===== Listed entries =====

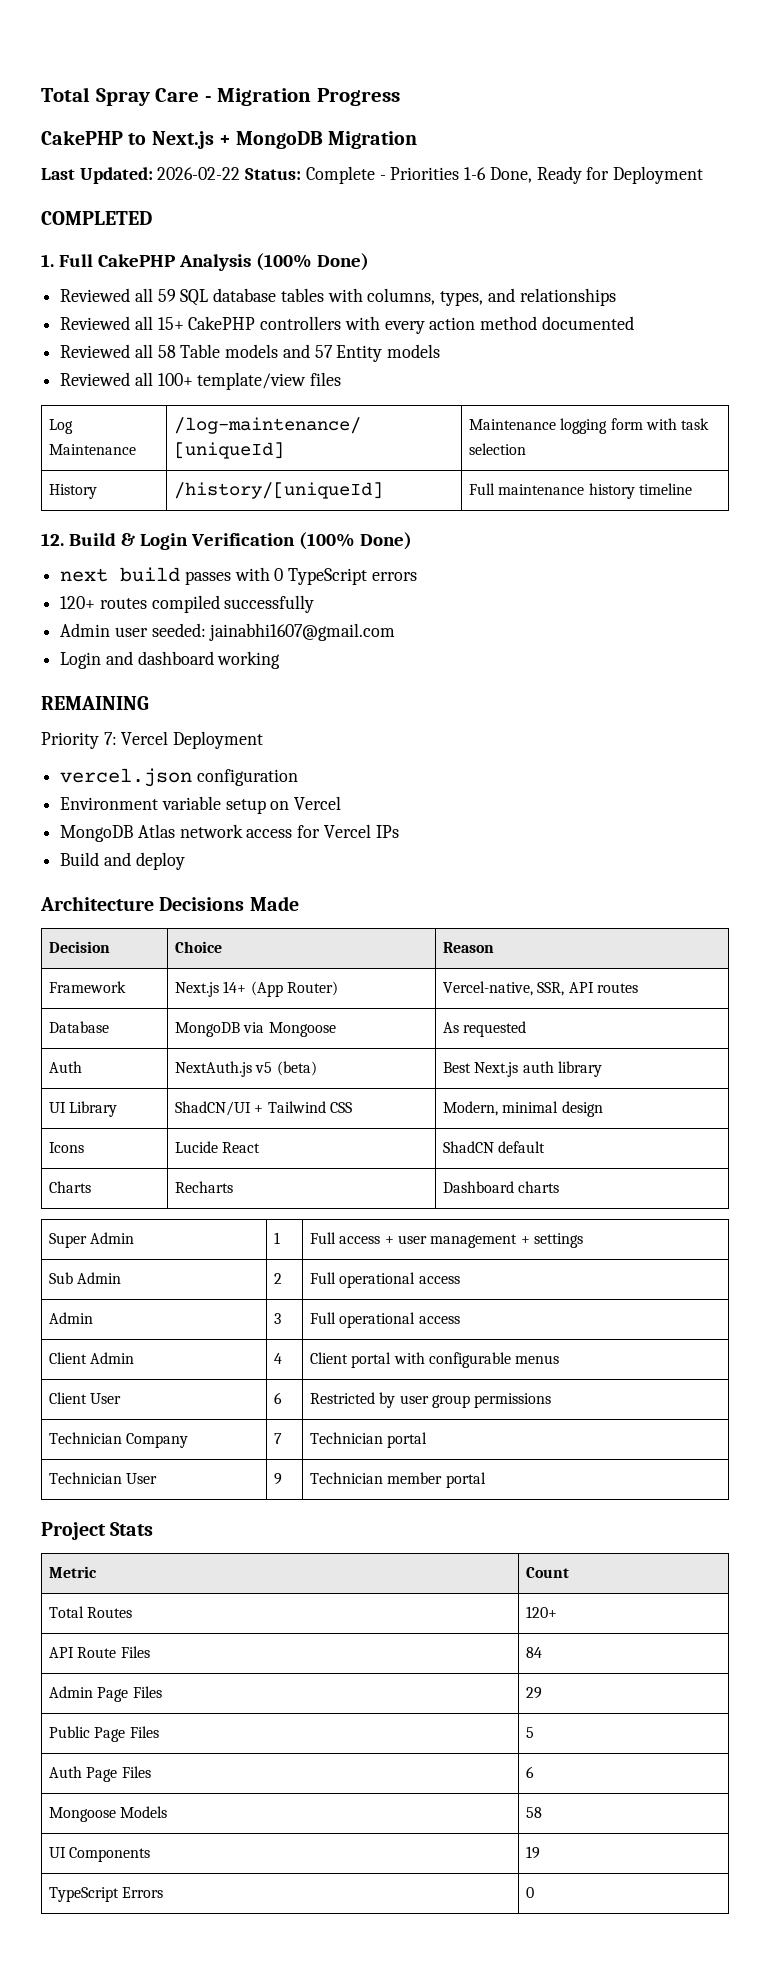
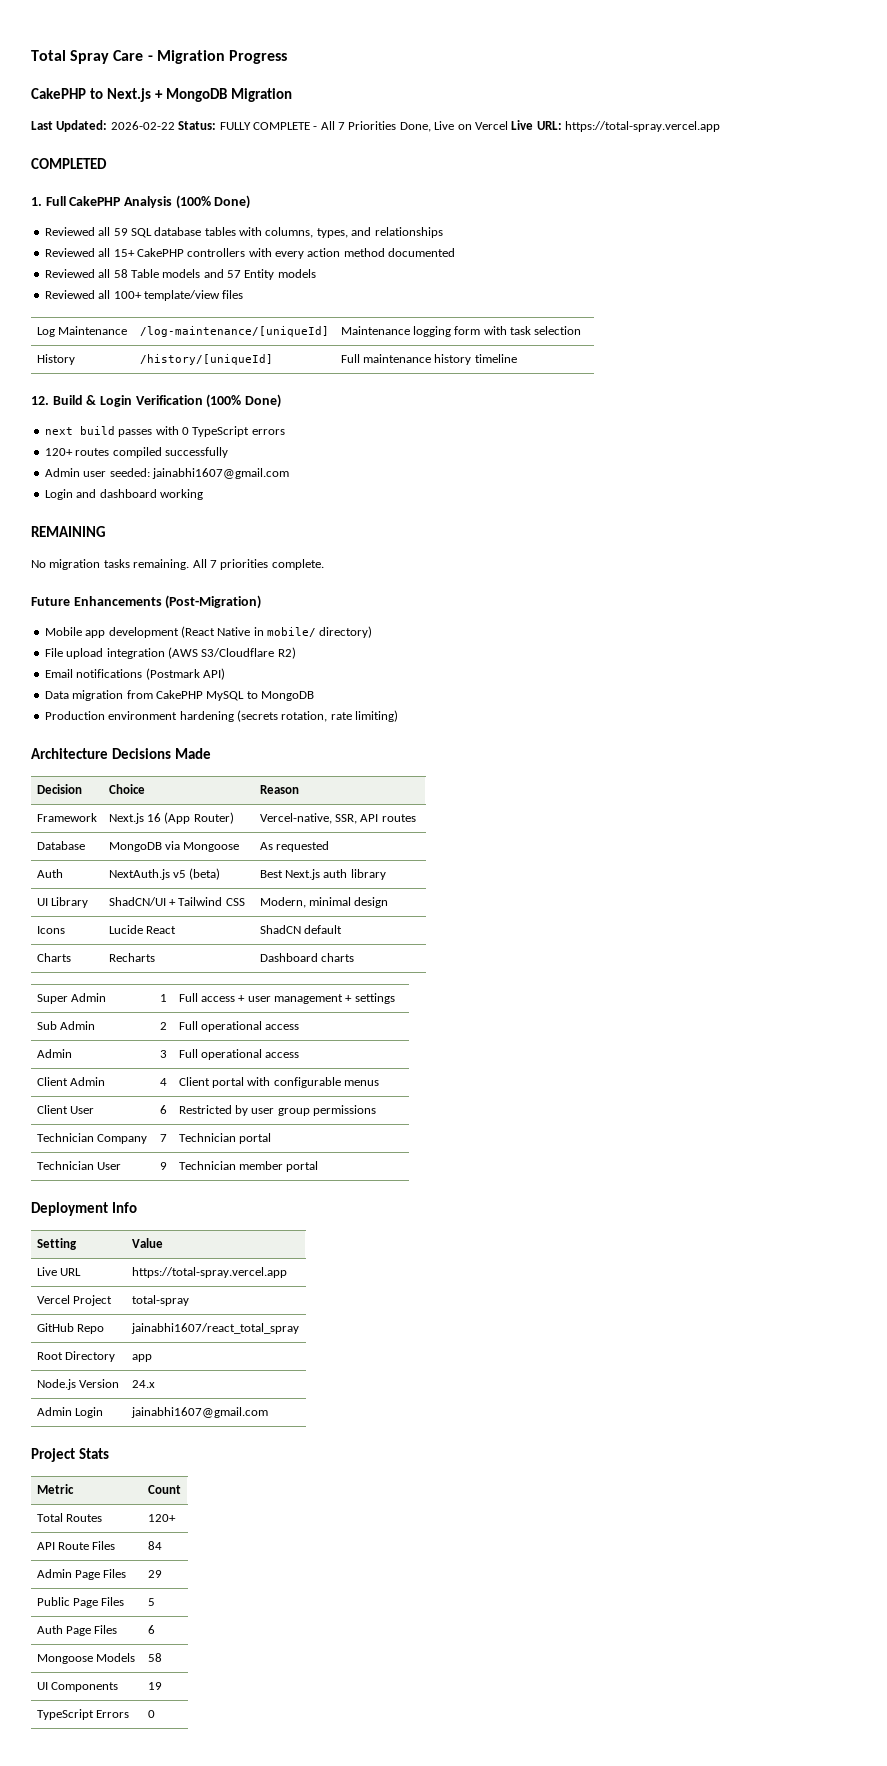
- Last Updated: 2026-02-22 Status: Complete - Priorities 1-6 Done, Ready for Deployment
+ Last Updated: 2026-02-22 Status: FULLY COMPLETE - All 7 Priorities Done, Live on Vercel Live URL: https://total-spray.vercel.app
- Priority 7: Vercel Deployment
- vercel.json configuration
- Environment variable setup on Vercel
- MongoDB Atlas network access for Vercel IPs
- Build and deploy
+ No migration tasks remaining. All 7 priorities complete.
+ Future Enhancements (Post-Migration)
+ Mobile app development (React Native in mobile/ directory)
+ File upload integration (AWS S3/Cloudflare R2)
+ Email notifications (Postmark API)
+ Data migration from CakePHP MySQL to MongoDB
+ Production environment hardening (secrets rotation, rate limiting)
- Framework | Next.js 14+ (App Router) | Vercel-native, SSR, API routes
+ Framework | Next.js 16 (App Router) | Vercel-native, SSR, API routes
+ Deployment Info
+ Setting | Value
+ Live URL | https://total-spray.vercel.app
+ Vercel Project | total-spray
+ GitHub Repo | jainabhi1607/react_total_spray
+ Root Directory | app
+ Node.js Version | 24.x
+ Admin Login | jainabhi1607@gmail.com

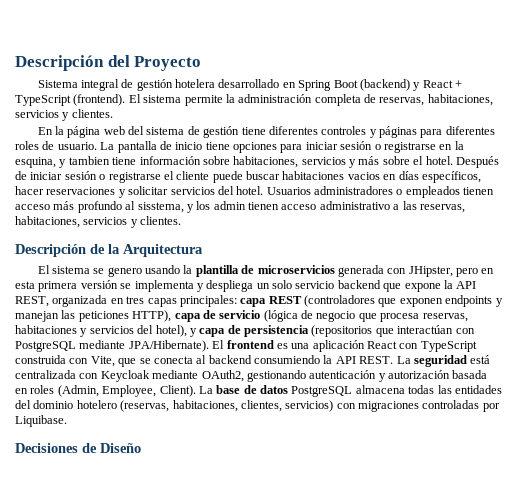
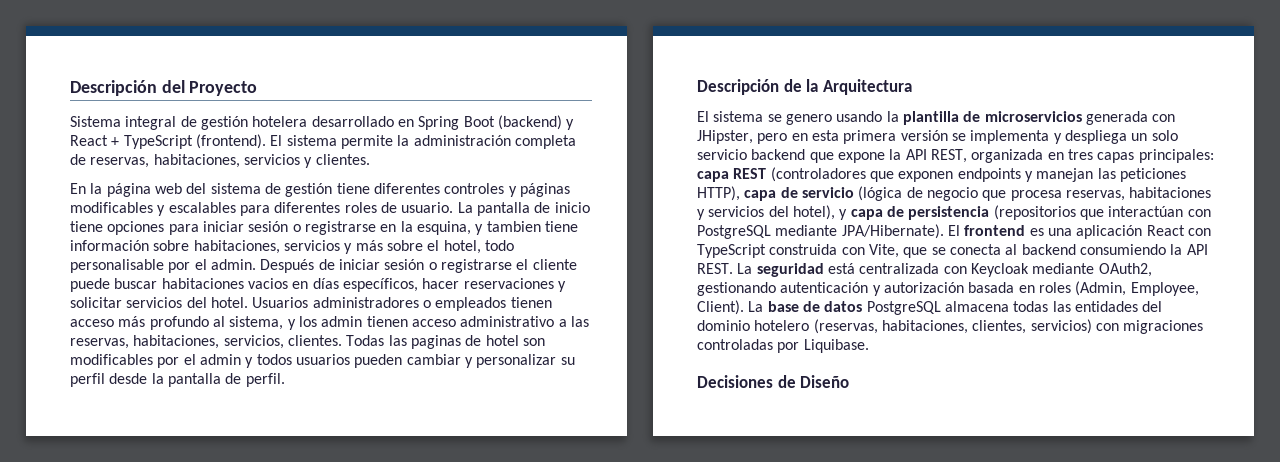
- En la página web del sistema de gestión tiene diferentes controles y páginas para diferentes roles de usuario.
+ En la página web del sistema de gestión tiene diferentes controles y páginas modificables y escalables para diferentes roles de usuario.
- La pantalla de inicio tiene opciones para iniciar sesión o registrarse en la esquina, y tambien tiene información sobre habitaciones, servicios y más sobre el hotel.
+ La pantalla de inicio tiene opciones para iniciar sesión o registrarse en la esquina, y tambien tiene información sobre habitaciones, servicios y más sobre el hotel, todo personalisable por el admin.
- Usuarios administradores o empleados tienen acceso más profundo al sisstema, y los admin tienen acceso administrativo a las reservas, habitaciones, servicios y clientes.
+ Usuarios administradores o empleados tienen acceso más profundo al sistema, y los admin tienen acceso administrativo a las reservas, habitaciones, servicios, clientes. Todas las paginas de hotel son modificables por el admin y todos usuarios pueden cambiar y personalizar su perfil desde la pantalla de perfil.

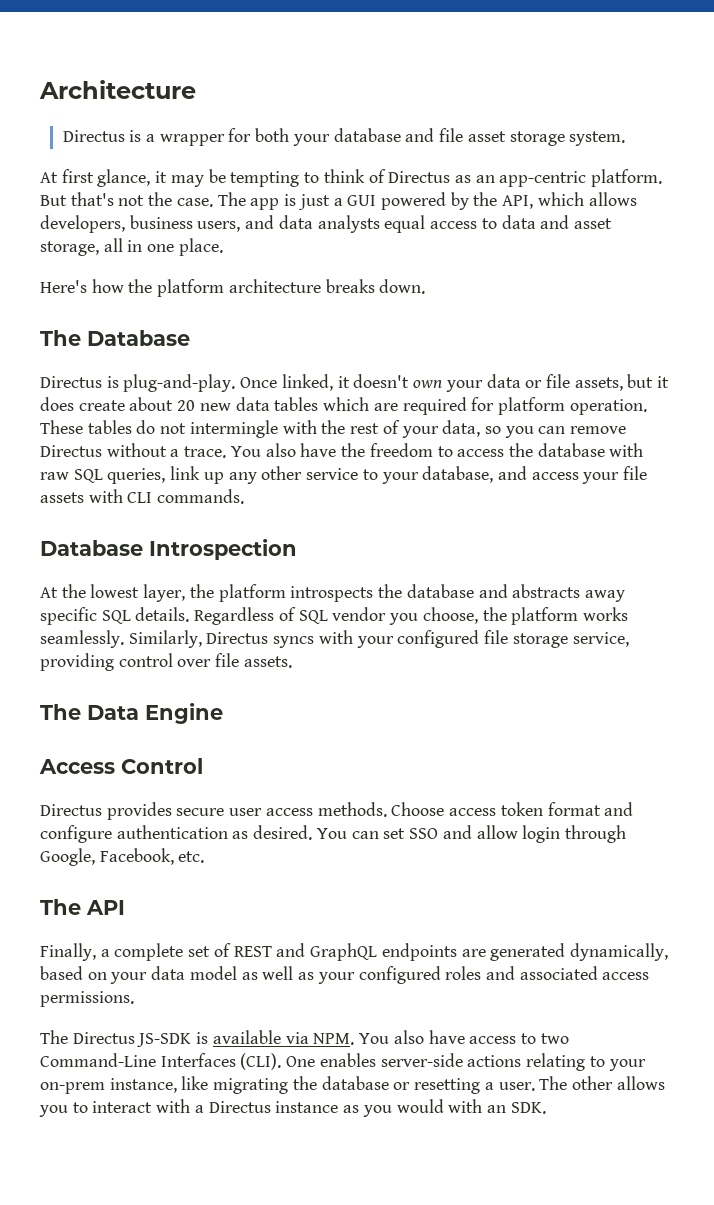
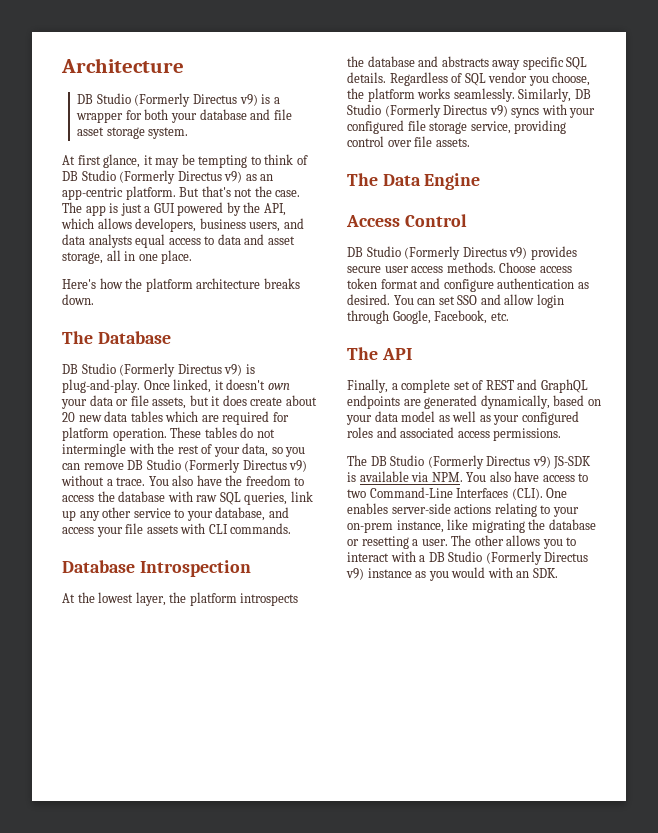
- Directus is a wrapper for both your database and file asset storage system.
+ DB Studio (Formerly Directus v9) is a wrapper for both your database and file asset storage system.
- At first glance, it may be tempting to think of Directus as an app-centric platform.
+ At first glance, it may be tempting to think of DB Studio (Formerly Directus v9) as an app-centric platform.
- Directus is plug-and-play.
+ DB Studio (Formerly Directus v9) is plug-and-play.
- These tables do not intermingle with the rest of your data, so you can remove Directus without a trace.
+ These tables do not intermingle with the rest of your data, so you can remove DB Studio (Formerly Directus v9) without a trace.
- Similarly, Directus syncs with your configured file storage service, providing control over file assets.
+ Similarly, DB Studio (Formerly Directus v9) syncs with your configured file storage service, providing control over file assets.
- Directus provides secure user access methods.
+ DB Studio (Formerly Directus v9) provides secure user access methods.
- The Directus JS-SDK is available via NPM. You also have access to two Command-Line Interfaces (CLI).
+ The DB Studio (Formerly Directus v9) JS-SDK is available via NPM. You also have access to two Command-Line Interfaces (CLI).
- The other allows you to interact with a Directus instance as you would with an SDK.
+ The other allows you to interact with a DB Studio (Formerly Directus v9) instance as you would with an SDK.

=====

What the exercise asks ->
Transcribe the material exactly, leaving every picture out.

Task response ->
- Last Updated: 2026-02-22 Status: Complete - Priorities 1-6 Done, Ready for Deployment
+ Last Updated: 2026-02-22 Status: FULLY COMPLETE - All 7 Priorities Done, Live on Vercel Live URL: https://total-spray.vercel.app
- Priority 7: Vercel Deployment
- vercel.json configuration
- Environment variable setup on Vercel
- MongoDB Atlas network access for Vercel IPs
- Build and deploy
+ No migration tasks remaining. All 7 priorities complete.
+ Future Enhancements (Post-Migration)
+ Mobile app development (React Native in mobile/ directory)
+ File upload integration (AWS S3/Cloudflare R2)
+ Email notifications (Postmark API)
+ Data migration from CakePHP MySQL to MongoDB
+ Production environment hardening (secrets rotation, rate limiting)
- Framework | Next.js 14+ (App Router) | Vercel-native, SSR, API routes
+ Framework | Next.js 16 (App Router) | Vercel-native, SSR, API routes
+ Deployment Info
+ Setting | Value
+ Live URL | https://total-spray.vercel.app
+ Vercel Project | total-spray
+ GitHub Repo | jainabhi1607/react_total_spray
+ Root Directory | app
+ Node.js Version | 24.x
+ Admin Login | jainabhi1607@gmail.com

- En la página web del sistema de gestión tiene diferentes controles y páginas para diferentes roles de usuario.
+ En la página web del sistema de gestión tiene diferentes controles y páginas modificables y escalables para diferentes roles de usuario.
- La pantalla de inicio tiene opciones para iniciar sesión o registrarse en la esquina, y tambien tiene información sobre habitaciones, servicios y más sobre el hotel.
+ La pantalla de inicio tiene opciones para iniciar sesión o registrarse en la esquina, y tambien tiene información sobre habitaciones, servicios y más sobre el hotel, todo personalisable por el admin.
- Usuarios administradores o empleados tienen acceso más profundo al sisstema, y los admin tienen acceso administrativo a las reservas, habitaciones, servicios y clientes.
+ Usuarios administradores o empleados tienen acceso más profundo al sistema, y los admin tienen acceso administrativo a las reservas, habitaciones, servicios, clientes. Todas las paginas de hotel son modificables por el admin y todos usuarios pueden cambiar y personalizar su perfil desde la pantalla de perfil.

- Directus is a wrapper for both your database and file asset storage system.
+ DB Studio (Formerly Directus v9) is a wrapper for both your database and file asset storage system.
- At first glance, it may be tempting to think of Directus as an app-centric platform.
+ At first glance, it may be tempting to think of DB Studio (Formerly Directus v9) as an app-centric platform.
- Directus is plug-and-play.
+ DB Studio (Formerly Directus v9) is plug-and-play.
- These tables do not intermingle with the rest of your data, so you can remove Directus without a trace.
+ These tables do not intermingle with the rest of your data, so you can remove DB Studio (Formerly Directus v9) without a trace.
- Similarly, Directus syncs with your configured file storage service, providing control over file assets.
+ Similarly, DB Studio (Formerly Directus v9) syncs with your configured file storage service, providing control over file assets.
- Directus provides secure user access methods.
+ DB Studio (Formerly Directus v9) provides secure user access methods.
- The Directus JS-SDK is available via NPM. You also have access to two Command-Line Interfaces (CLI).
+ The DB Studio (Formerly Directus v9) JS-SDK is available via NPM. You also have access to two Command-Line Interfaces (CLI).
- The other allows you to interact with a Directus instance as you would with an SDK.
+ The other allows you to interact with a DB Studio (Formerly Directus v9) instance as you would with an SDK.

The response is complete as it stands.